EXERCISE: All lines from the one containing "with Google API" down to the one containing "Geocoding columns in", both ends included, are to be given again exactly; omit the rest of the listing below.

━━━━━ RECORD EXCERPTS

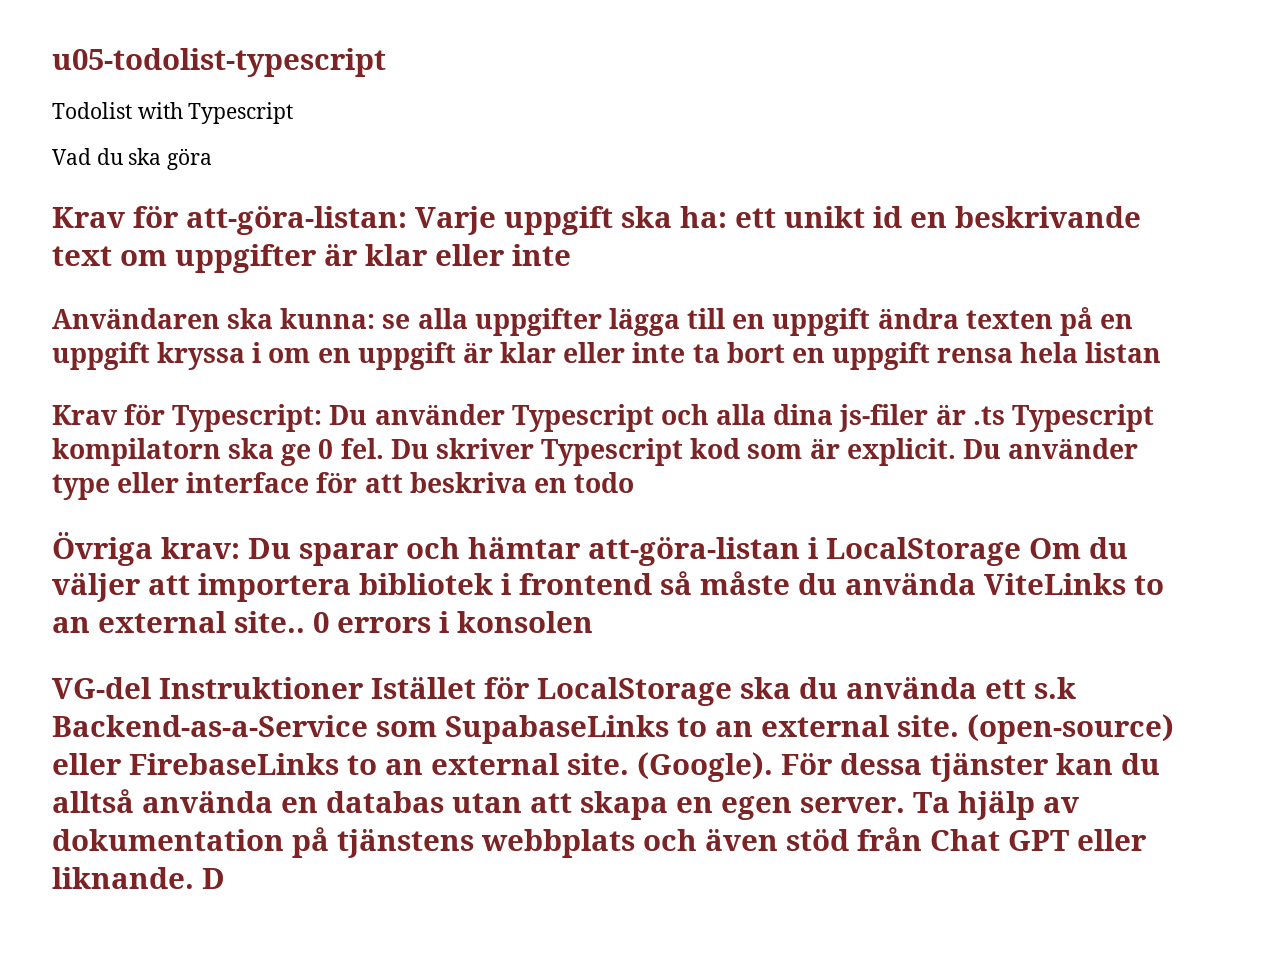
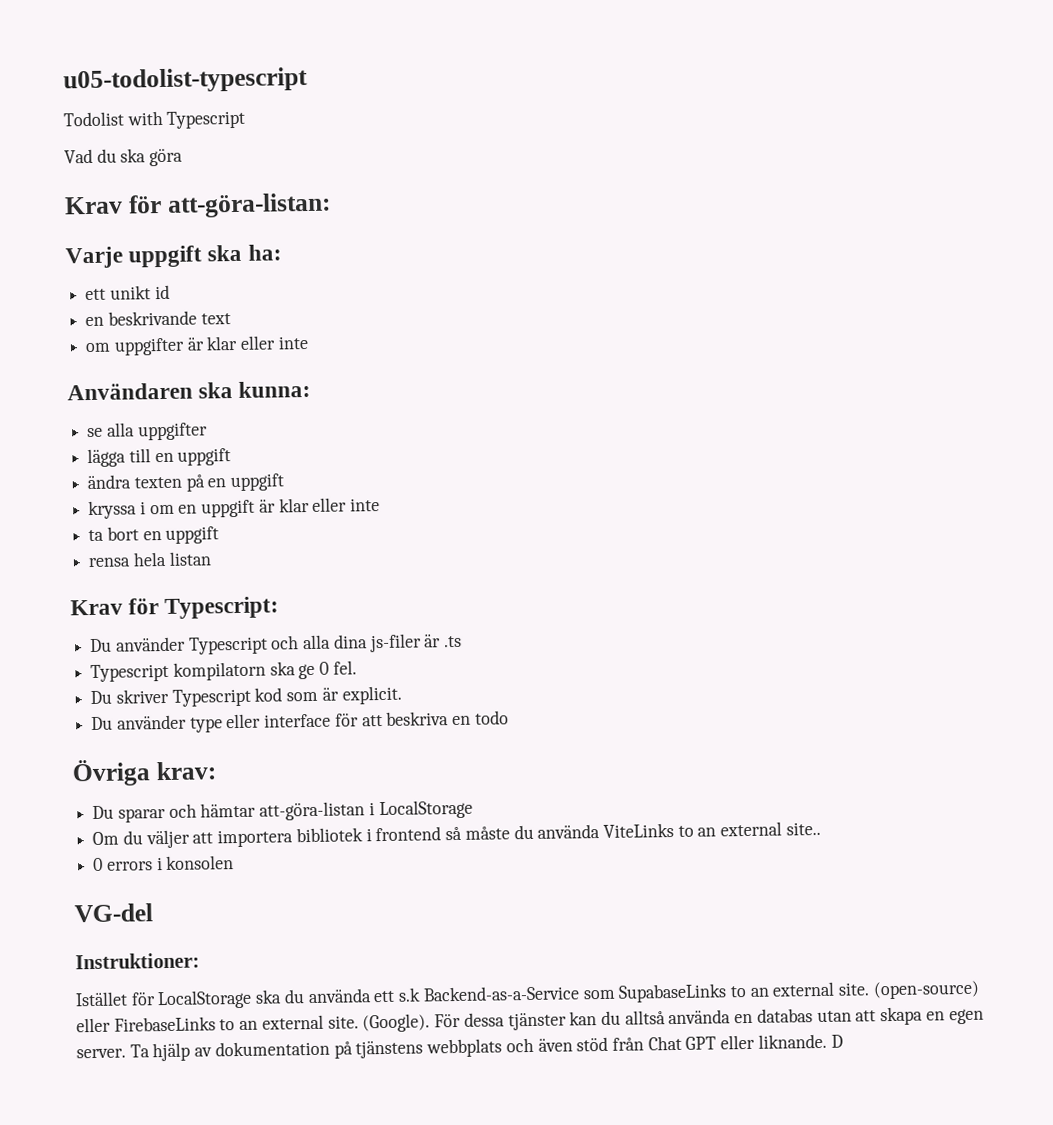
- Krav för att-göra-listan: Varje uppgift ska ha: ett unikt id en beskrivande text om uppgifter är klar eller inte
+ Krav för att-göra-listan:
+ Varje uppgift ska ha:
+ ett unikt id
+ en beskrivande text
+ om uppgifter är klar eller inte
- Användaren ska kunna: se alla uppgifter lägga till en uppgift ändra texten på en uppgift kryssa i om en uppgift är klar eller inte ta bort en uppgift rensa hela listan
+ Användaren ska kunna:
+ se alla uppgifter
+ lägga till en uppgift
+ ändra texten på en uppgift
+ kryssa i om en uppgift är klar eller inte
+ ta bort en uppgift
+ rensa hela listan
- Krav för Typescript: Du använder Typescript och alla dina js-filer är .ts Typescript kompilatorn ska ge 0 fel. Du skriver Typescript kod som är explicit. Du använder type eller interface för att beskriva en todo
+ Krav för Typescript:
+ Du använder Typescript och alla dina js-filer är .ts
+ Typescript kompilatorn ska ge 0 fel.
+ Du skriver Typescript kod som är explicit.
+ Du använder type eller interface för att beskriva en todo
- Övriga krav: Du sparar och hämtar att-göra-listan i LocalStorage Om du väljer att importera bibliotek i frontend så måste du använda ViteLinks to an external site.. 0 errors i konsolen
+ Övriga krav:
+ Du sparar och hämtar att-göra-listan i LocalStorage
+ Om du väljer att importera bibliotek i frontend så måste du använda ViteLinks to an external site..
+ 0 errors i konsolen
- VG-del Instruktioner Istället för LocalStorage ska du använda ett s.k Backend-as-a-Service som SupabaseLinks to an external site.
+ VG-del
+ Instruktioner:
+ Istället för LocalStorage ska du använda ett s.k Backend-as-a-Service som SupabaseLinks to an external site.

━━━━━━━━━━
━━━━━ RECORD EXCERPTS

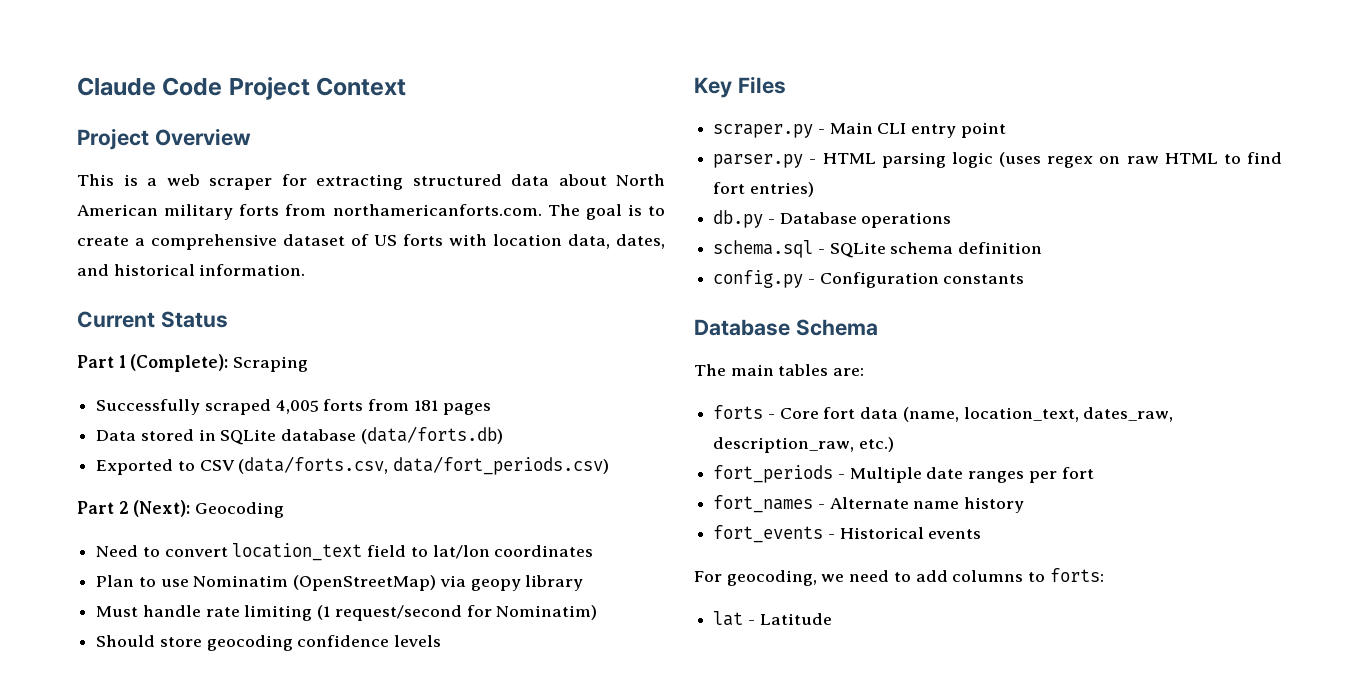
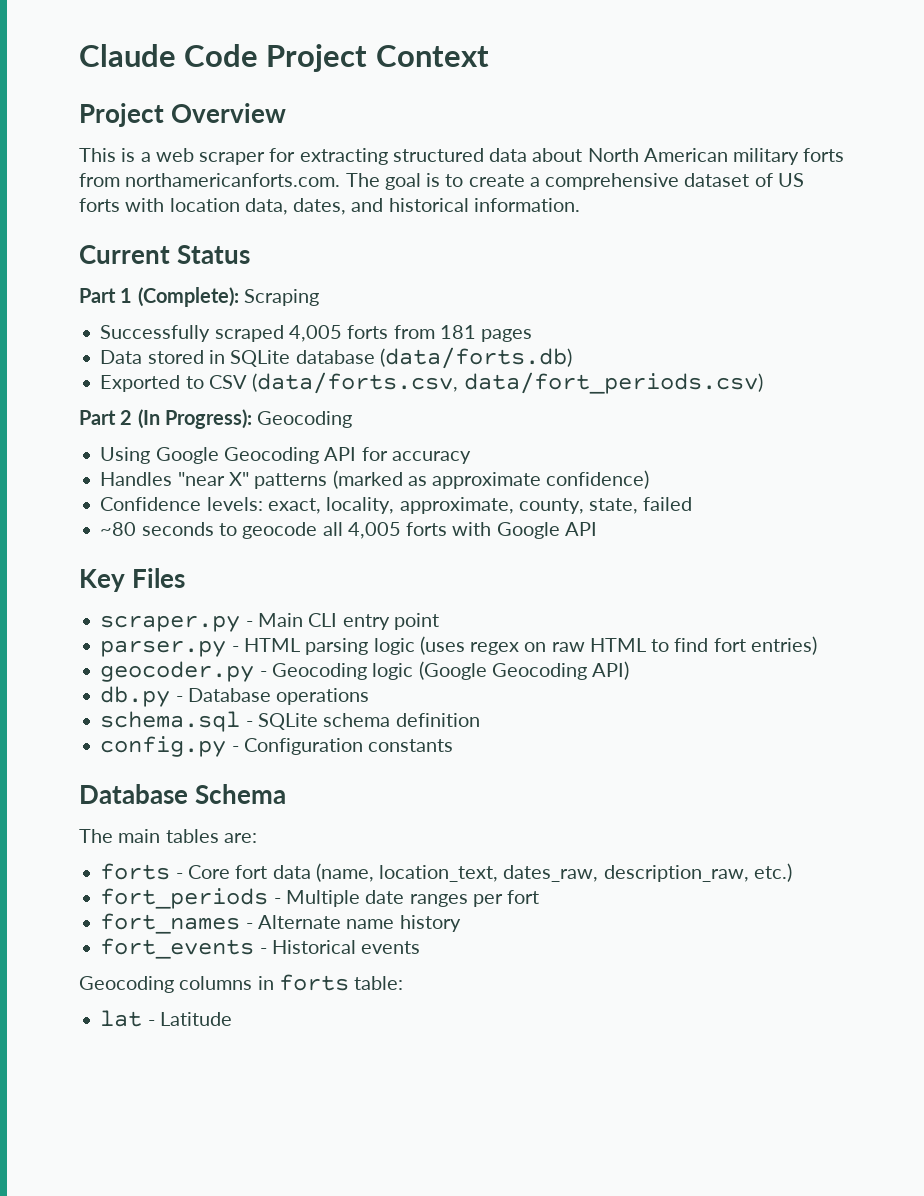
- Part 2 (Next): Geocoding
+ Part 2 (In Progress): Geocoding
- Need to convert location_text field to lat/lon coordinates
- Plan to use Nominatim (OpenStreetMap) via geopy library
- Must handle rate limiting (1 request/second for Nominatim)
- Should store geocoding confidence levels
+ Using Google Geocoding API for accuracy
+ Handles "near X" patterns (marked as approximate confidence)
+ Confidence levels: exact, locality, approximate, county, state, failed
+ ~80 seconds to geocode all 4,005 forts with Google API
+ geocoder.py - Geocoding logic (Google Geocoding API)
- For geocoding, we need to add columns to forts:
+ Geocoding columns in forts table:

━━━━━━━━━━

SOLUTION FOR THIS PROBLEM:
+ ~80 seconds to geocode all 4,005 forts with Google API
+ geocoder.py - Geocoding logic (Google Geocoding API)
- For geocoding, we need to add columns to forts:
+ Geocoding columns in forts table:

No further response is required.